Income property is becoming a more attractive field to investors looking for a better return on their money. With today’s low interest rates, income-producing properties such as apartments and duplexes can produce exciting returns.As with any type of property, the value of income property is what someone is willing to pay for it. But, the main determinant of value for income property is the net income it will produce. As we'll see later, the income approach should closely correlate with the market value under normal market conditions.
Buyers of residential income property will want to know the answers to several questions not normally asked by home buyers. First, what is the amount of cash flow the property will generate? Second, how much actual net income will it produce? Third, are the tax benefits that the property will provide the investor? And fourth What is the time it will take to get the return?
Cash flow can be described as the amount of money collected as rental income each month. This is the gross amount of money generated and does not consider expenses. Of course, cash flow is reduced when there are vacancies in the property.And the biggest risk in this field would be the increasing competition and demands.

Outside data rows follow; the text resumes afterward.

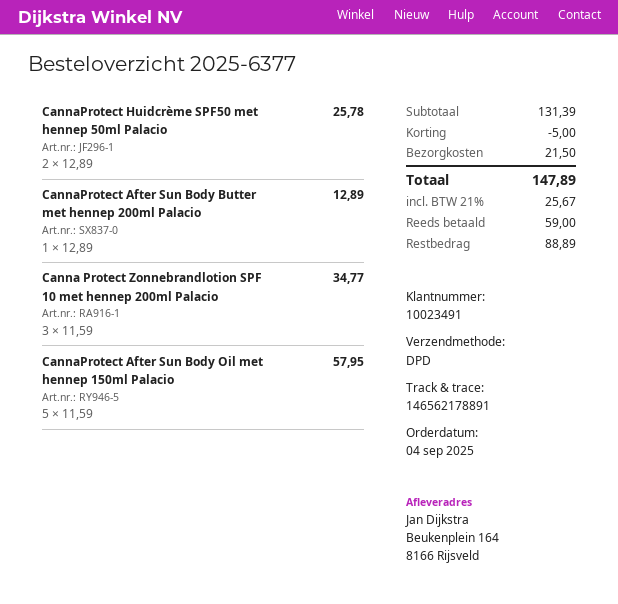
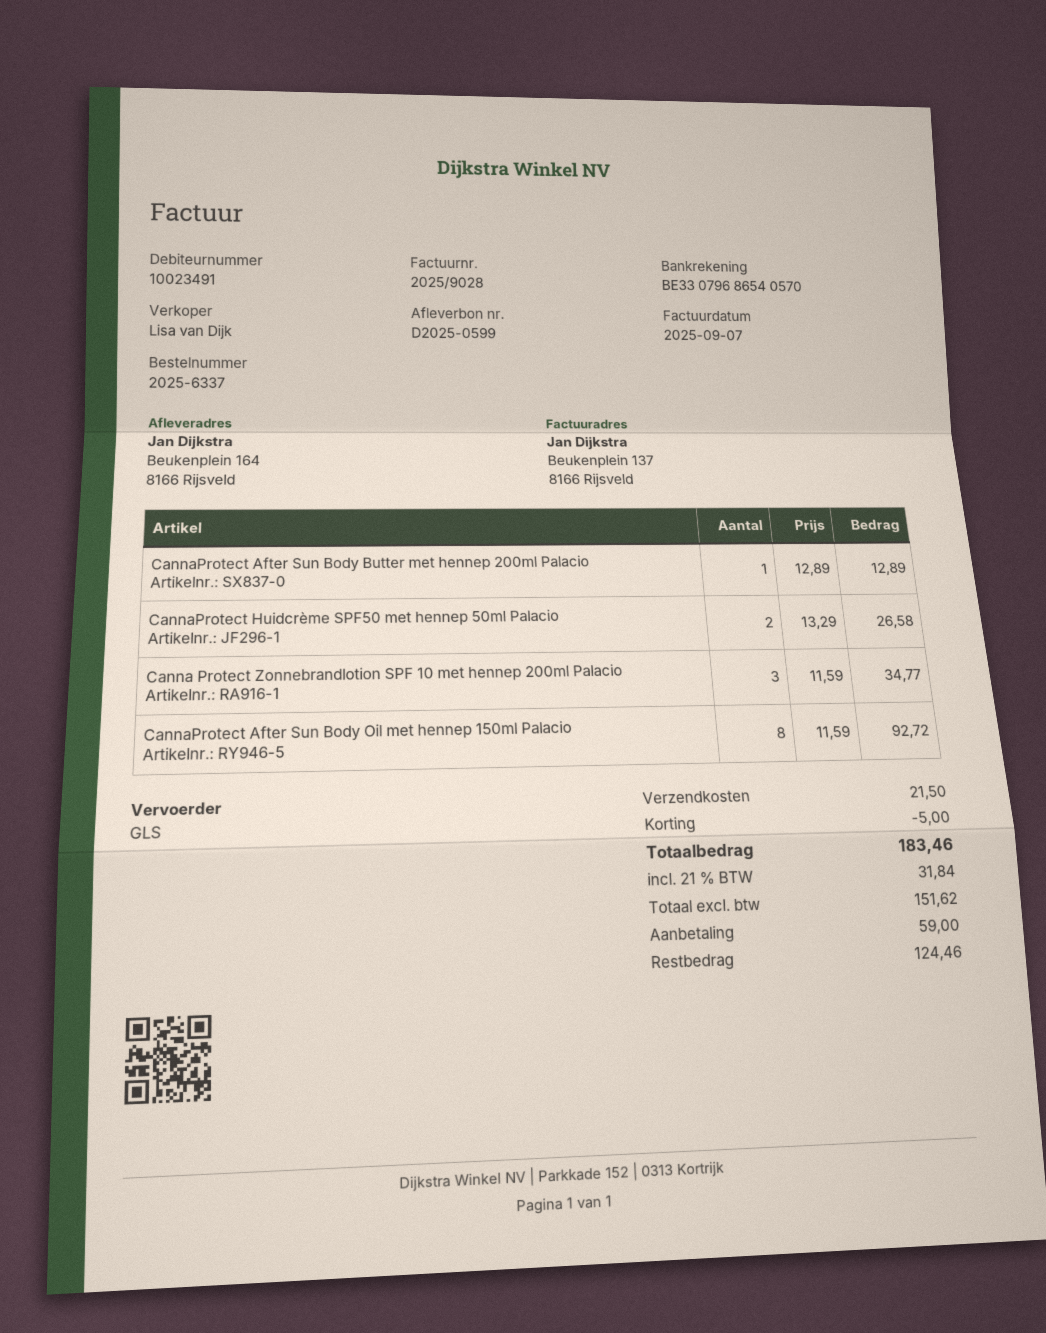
order number: 2025-6377 -> 2025-6337
shipping method: DPD -> GLS
CannaProtect Huidcrème SPF50 met hennep 50ml Palacio: 2 x 12.89 = 25.78 -> 2 x 13.29 = 26.58
CannaProtect After Sun Body Oil met hennep 150ml Palacio: 5 x 11.59 = 57.95 -> 8 x 11.59 = 92.72
tax: 21% = 25.67 -> 21% = 31.84
total: 147.89 -> 183.46
balance: 88.89 -> 124.46

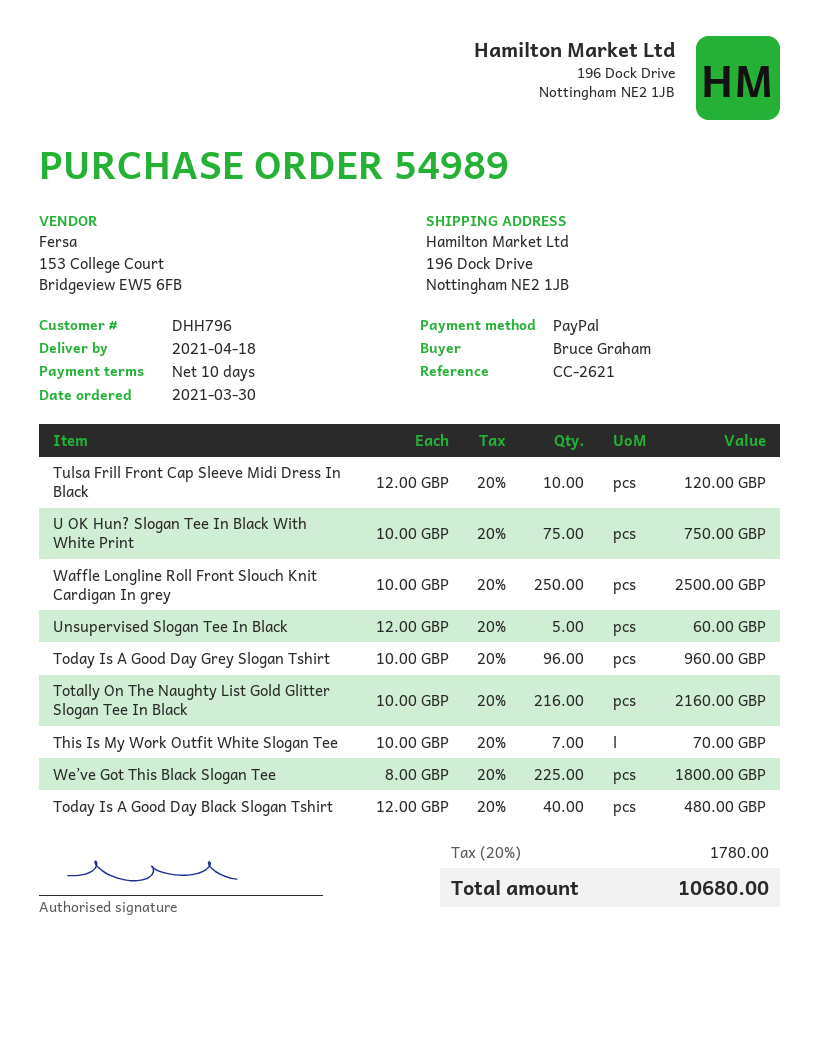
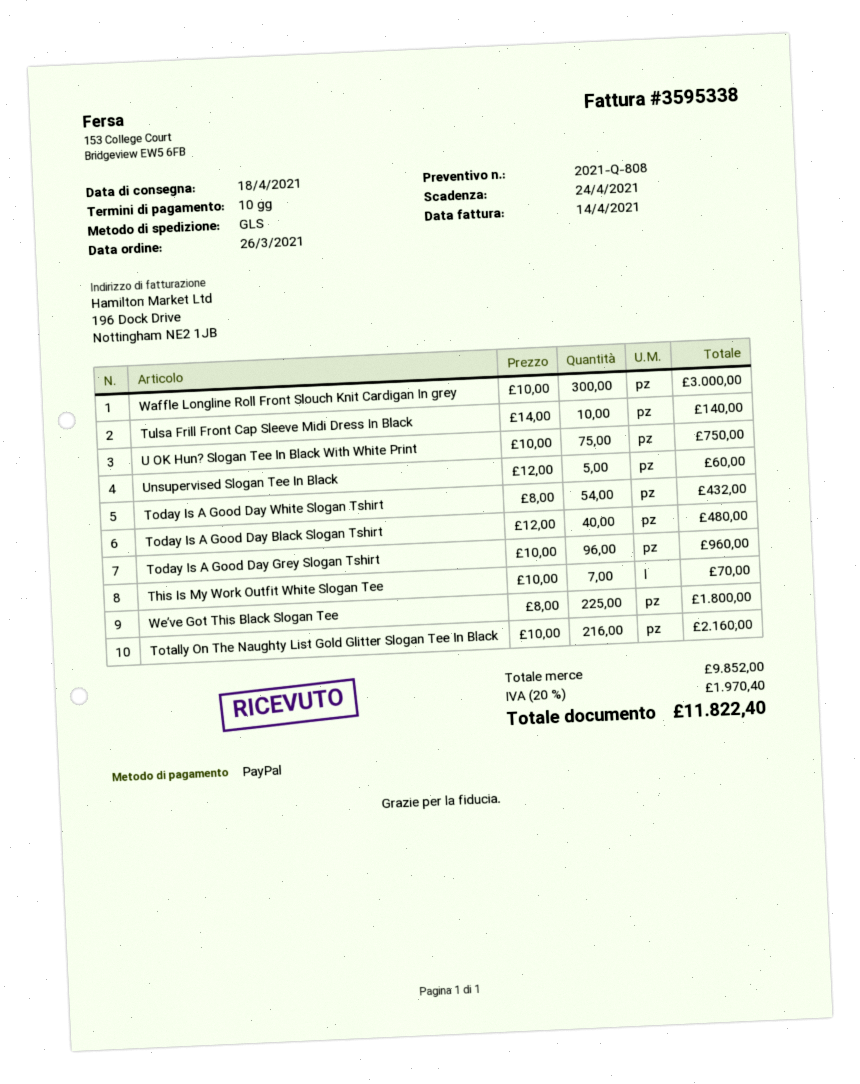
order date: 2021-03-30 -> 2021-03-26
Tulsa Frill Front Cap Sleeve Midi Dress In Black: 10 x 12.00 = 120.00 -> 10 x 14.00 = 140.00
Waffle Longline Roll Front Slouch Knit Cardigan In grey: 250 x 10.00 = 2500.00 -> 300 x 10.00 = 3000.00
Today Is A Good Day White Slogan Tshirt: none -> 54 x 8.00 = 432.00
tax: 20% = 1780.00 -> 20% = 1970.40
total: 10680.00 -> 11822.40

The most important consideration when evaluating an investment in real estate is determining the rate of return you can expect to receive. Since you can put money in a C.D. and expect to earn about a 5 1/2% return, you would certainly want to earn a better rate for a riskier and more il-liquid investment such as real estate.Rates of return are computed on the amount of money invested. Typically, investment property requires a down payment of 25%, which would be the cash invested. The remaining portion of the purchase price would be financed by a mortgage.
Income property values are influenced by many uncontrollable forces. In addition to the effect that interest rate risk and government tax policy have on the value of income property, competition can be ruinous. In areas where new apartment construction attracts renters away from the older properties, only lower rents will keep tenants. And that will reduce your return on investment.
During the 1980's we saw the same type of competition sink even in the best conceived office buildings and shopping centers when supply overwhelmed the demand. A landlord has little or no control over such developments and must be aware of changes in the market place.
It might even be a good idea to get a new appraisal on income property every two or three years just to understand where things are headed. Knowing when to dispose of an investment is just as important as making the initial investment decision.